Search the listing below, and show each line that includes the word "Mark".

[[ Records shown, beginning ]]

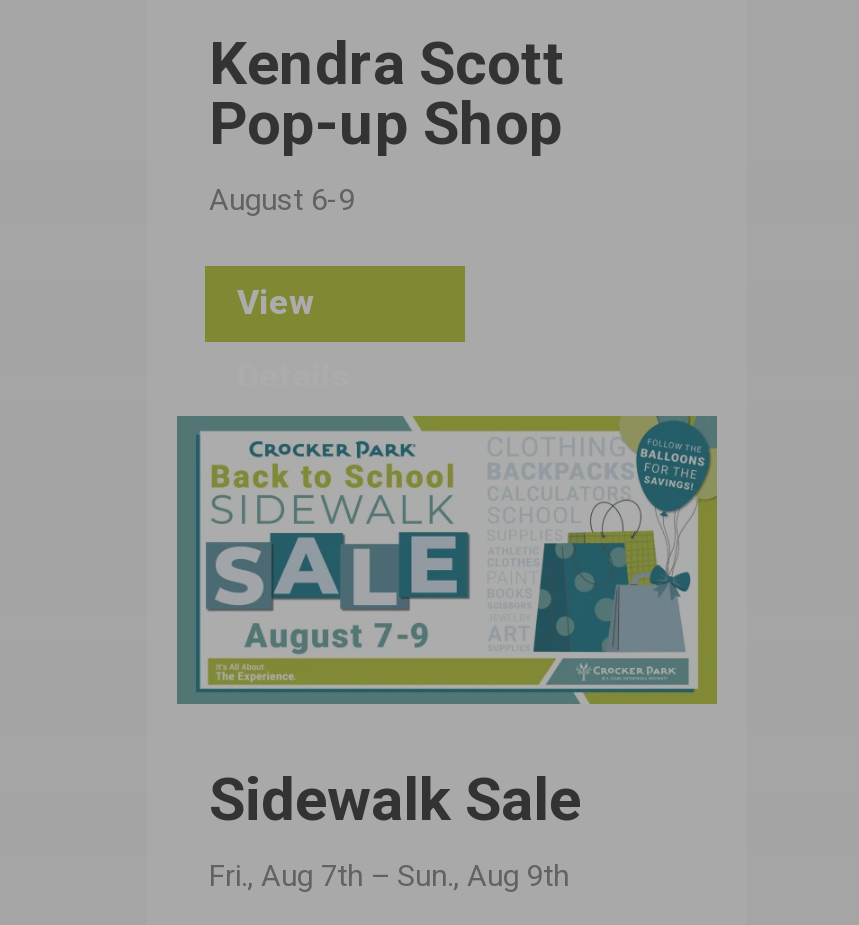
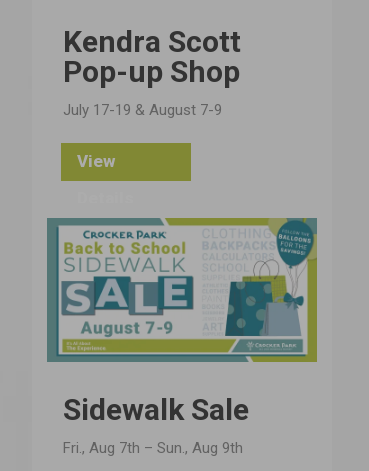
- August 6-9
+ July 17-19 & August 7-9
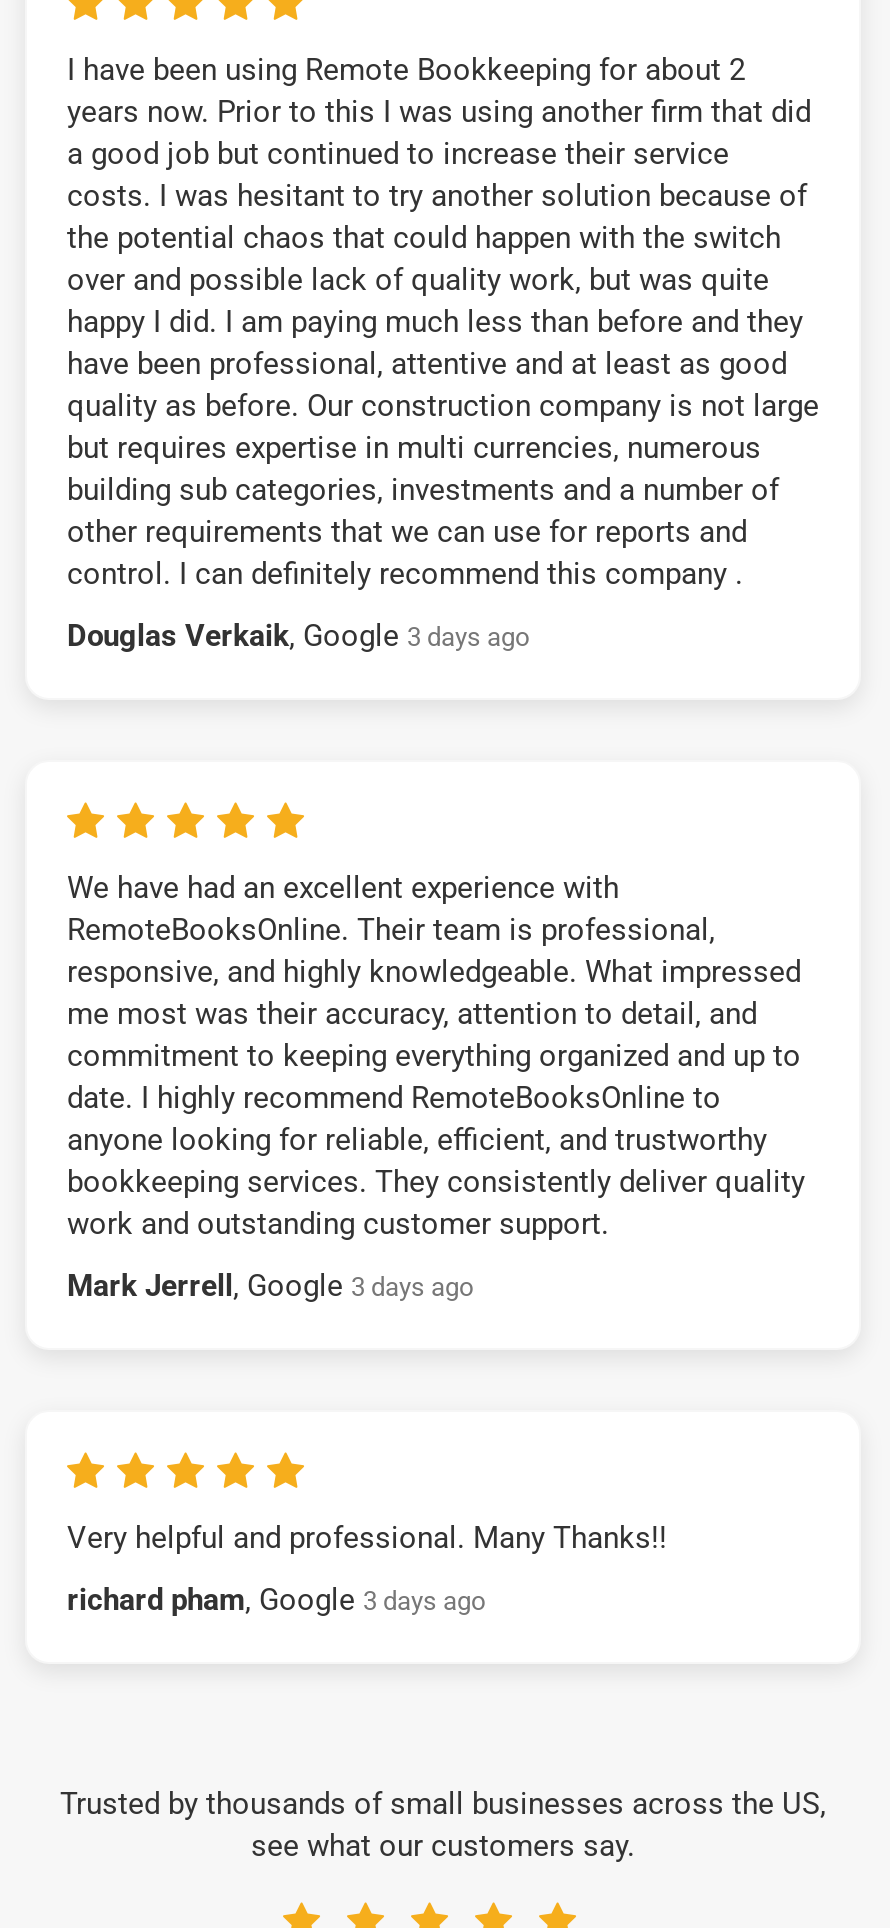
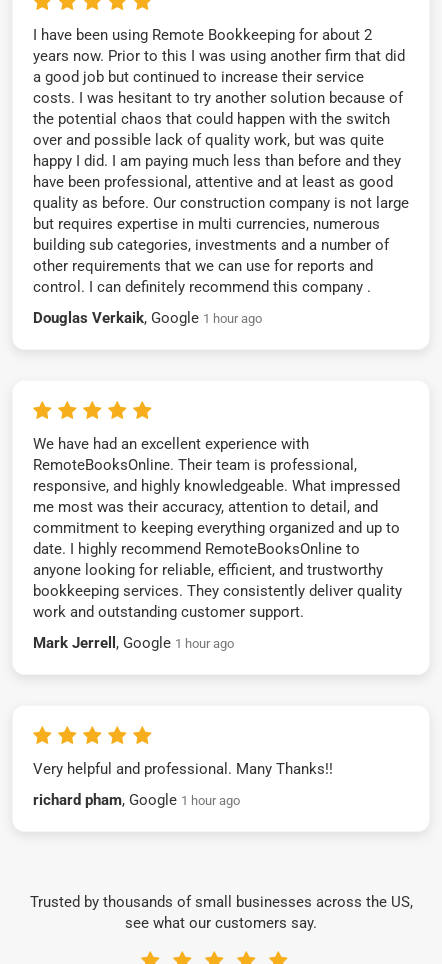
- Douglas Verkaik, Google 3 days ago
+ Douglas Verkaik, Google 1 hour ago

- Mark Jerrell, Google 3 days ago
+ Mark Jerrell, Google 1 hour ago

- richard pham, Google 3 days ago
+ richard pham, Google 1 hour ago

[[ Records shown, end ]]

#### Exercise solution:
- Mark Jerrell, Google 3 days ago
+ Mark Jerrell, Google 1 hour ago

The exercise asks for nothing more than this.